Will China overtake U.S. as dominant global power in Middle East? With trillions of dollars spent on wars since 2001, more than 800,000 killed, the U.S. desires to downsize its military presence in the region and this policy will continue no matter who wins November’s elections. “But that doesn’t mean China wants to fill the void.”
Pointing to studies, the article says, “China’s interest in Iran are predominantly economic, and take priority over security and geopolitical interests.”
Potential China-Iran Pact has Major Implications for Pakistan
(Al-Monitor – July 29)
Specialising in news and analysis from the west Asia Al-Monitor site talks about various reports about the 18-page leaked document fed by the media hype. Mahmoud Vaezi, the chief of staff for President Rouhani, has been quoted as saying the final agreement could be reached by the end of the current Iranian year in March 2021.
The article points out that since Iran and Pakistan are neighbours the deal will have main implications and benefits for Pakistan.
The writer goes on to compare Sino-Iranian $400 billion partnership with $46 billion Beijing has set out to invest in the China-Pakistan Economic Corridor (CPEC). Quoting Iranian envoy to Pakistan Mehdi Honardoost who has said: “We are ready to be part of CPEC with all our capabilities and resources,” Honardoost added. “maybe without the energy and transit support of Iran, the multi-billion dollar project will not reach its final stages.”
Secondly, the implication that China could be developing Chabahar port could be beneficial for both port cities of Gwadar and Chabahar.
The writer talks about China’s plans to develop more ports in Iran, including Bandar-e-Jask port – 350 km from Chabahar Port – which is situated outside the Gulf of Hormuz and is critical to global oil transit.

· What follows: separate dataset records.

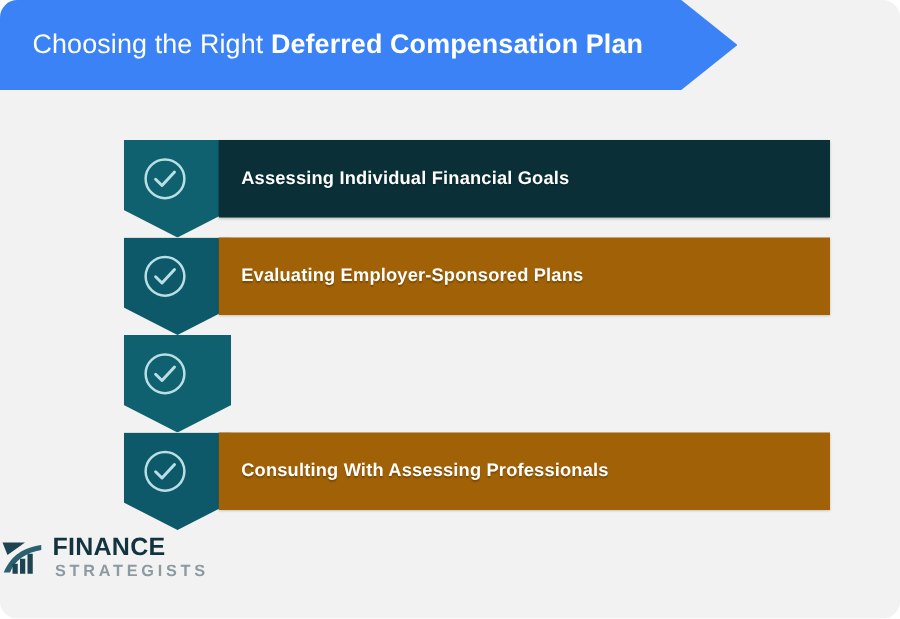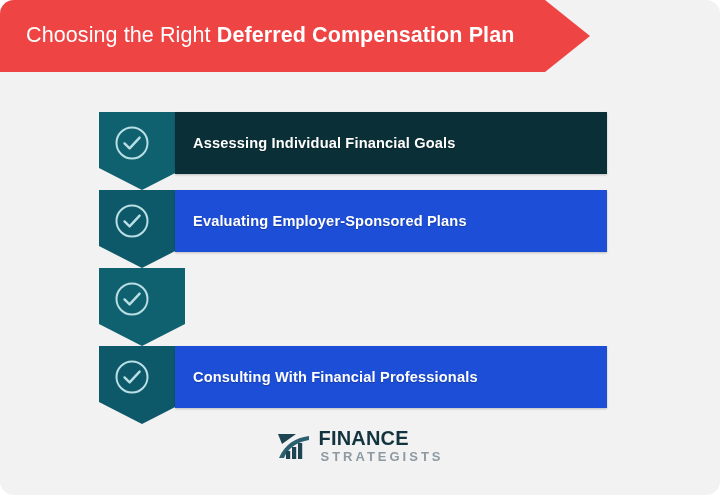--- a/index.html
+++ b/index.html
@@ -39,7 +39,7 @@
     top: 0;
     width: 590px;
     height: 72px;
-    background: #ef4444;
+    background: #3b82f6;
     border-top-left-radius: 14px;
     
     clip-path: polygon(0 0, 545px 0, 590px 36px, 545px 72px, 0 72px);

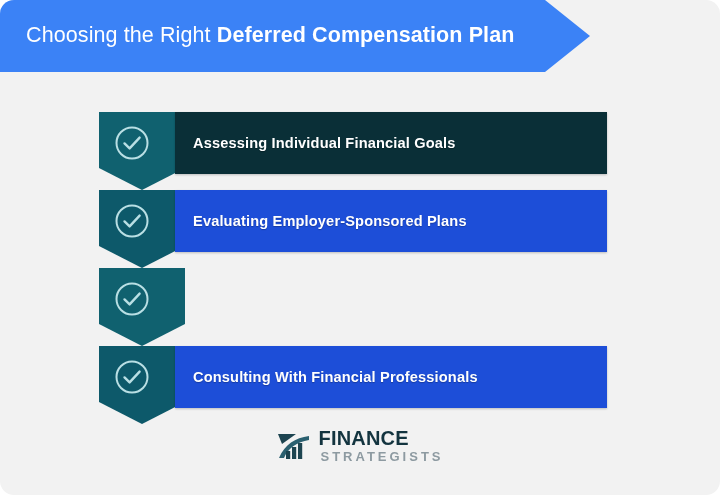--- a/index.html
+++ b/index.html
@@ -78,7 +78,7 @@
     position: absolute;
     left: 175px;
     top: 0;
-    width: 432px;
+    width: 489px;
     height: 62px;
     display: flex;
     align-items: center;

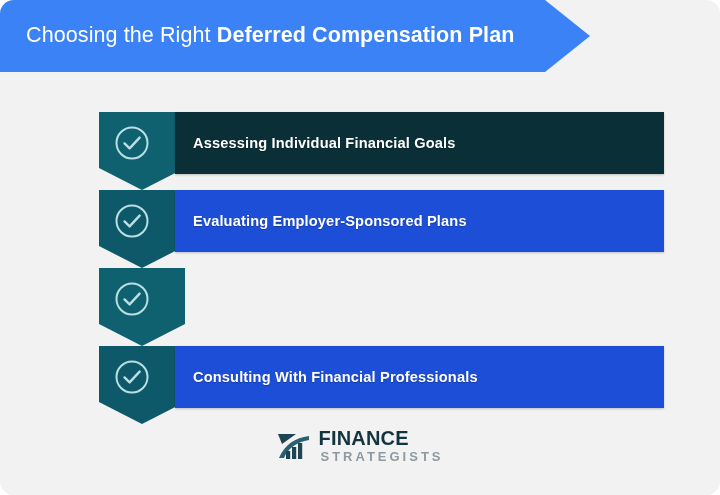--- a/index.html
+++ b/index.html
@@ -87,7 +87,7 @@
     box-shadow: 0 1px 2px rgba(0,0,0,0.22);
   }
   .row-bar.dark  { background: #0a2f37; }
-  .row-bar.light { background: #1d4ed8; }
+  .row-bar.light { background: #a16207; }
 
   .row-label {
     color: #ffffff;

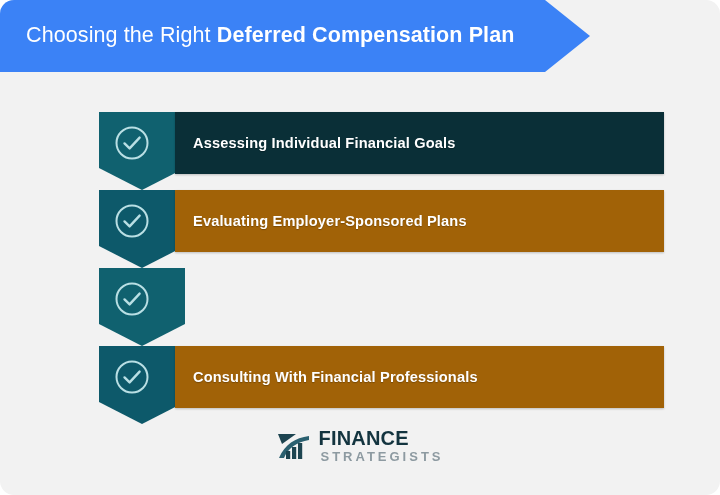--- a/index.html
+++ b/index.html
@@ -211,7 +211,7 @@
         </svg>
       </div>
       <div class="row-bar light">
-        <span class="row-label">Consulting With Financial Professionals</span>
+        <span class="row-label">Consulting With Assessing Professionals</span>
       </div>
     </div>
 

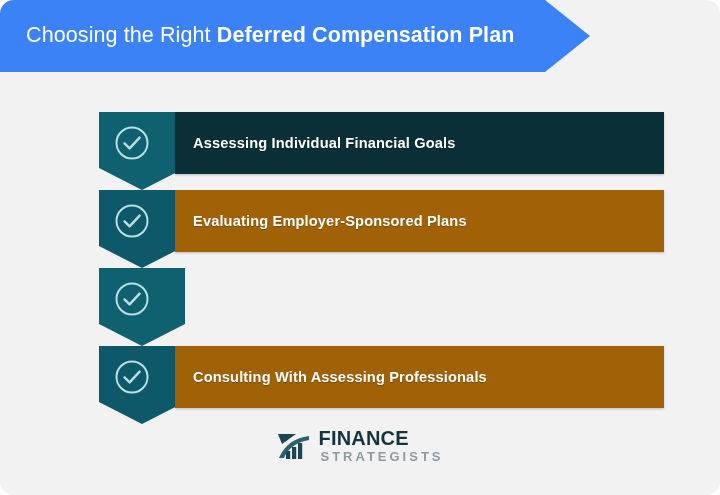--- a/index.html
+++ b/index.html
@@ -127,7 +127,7 @@
     width: 720px;
     display: flex;
     align-items: center;
-    justify-content: center;
+    justify-content: flex-start;
     gap: 6px;
   }
   .logo-mark {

The comment concludes that Iran may be looking for support from UN Security Council members to avoid economic sanctions rather than merely “looking east”.
What Fake Aircraft Carrier Reveals about Iran Plans to Take on U.S.
(BUSINESS INSIDER – July 29)
Based in New York City, Business Insider is an American financial business news website. It analyses if a military intervention by the U.S. would be feasible under the circumstances.
It refers to the recent drill by the IRGC Navy (IRGCN) named “The Great Prophet 14” in which a replica of a U.S. Navy Nimitz-class carrier was destroyed. The military exercises were held in the Strait of Hormuz and the Persian Gulf region which the article in the conservative outlet described:
“Iran’s waters are divided between the Persian Gulf and the Gulf of Oman. They are connected by the Strait of Hormuz, which is only 21 miles wide at its narrowest point and is the busiest shipping lane for petroleum in the world. The region as a whole has over half of the world’s proven crude oil reserves.”
The analysis points out that in the event of war Iran’s Navy and IRGC Navy “would most likely immediately set out to mine the Strait of Hormuz and Persian Gulf. Thousands of Iran’s estimated 5,000 mines would be deployed as quickly as possible.”
The article anticipates that the next step would be deployment and launch of Iran’s ballistic missile arsenal, the largest and most diverse in the Middle East with some reportedly able to reach as far as 2,000 kilometres.
“Regardless, any conflict with Iran will be extremely costly,” the writer also pointed to the geographical advantage of Iran, dedicated soldiers, and the “number of proxies willing to create chaos in neighbouring counties like Iraq and Yemen.”
The article concludes by quoting an expert from The Washington Institute Farzin Nadimi: “The IRGCN is dug in and will be a difficult enemy to destroy. It won’t be easy for the U.S. to turn the tide.”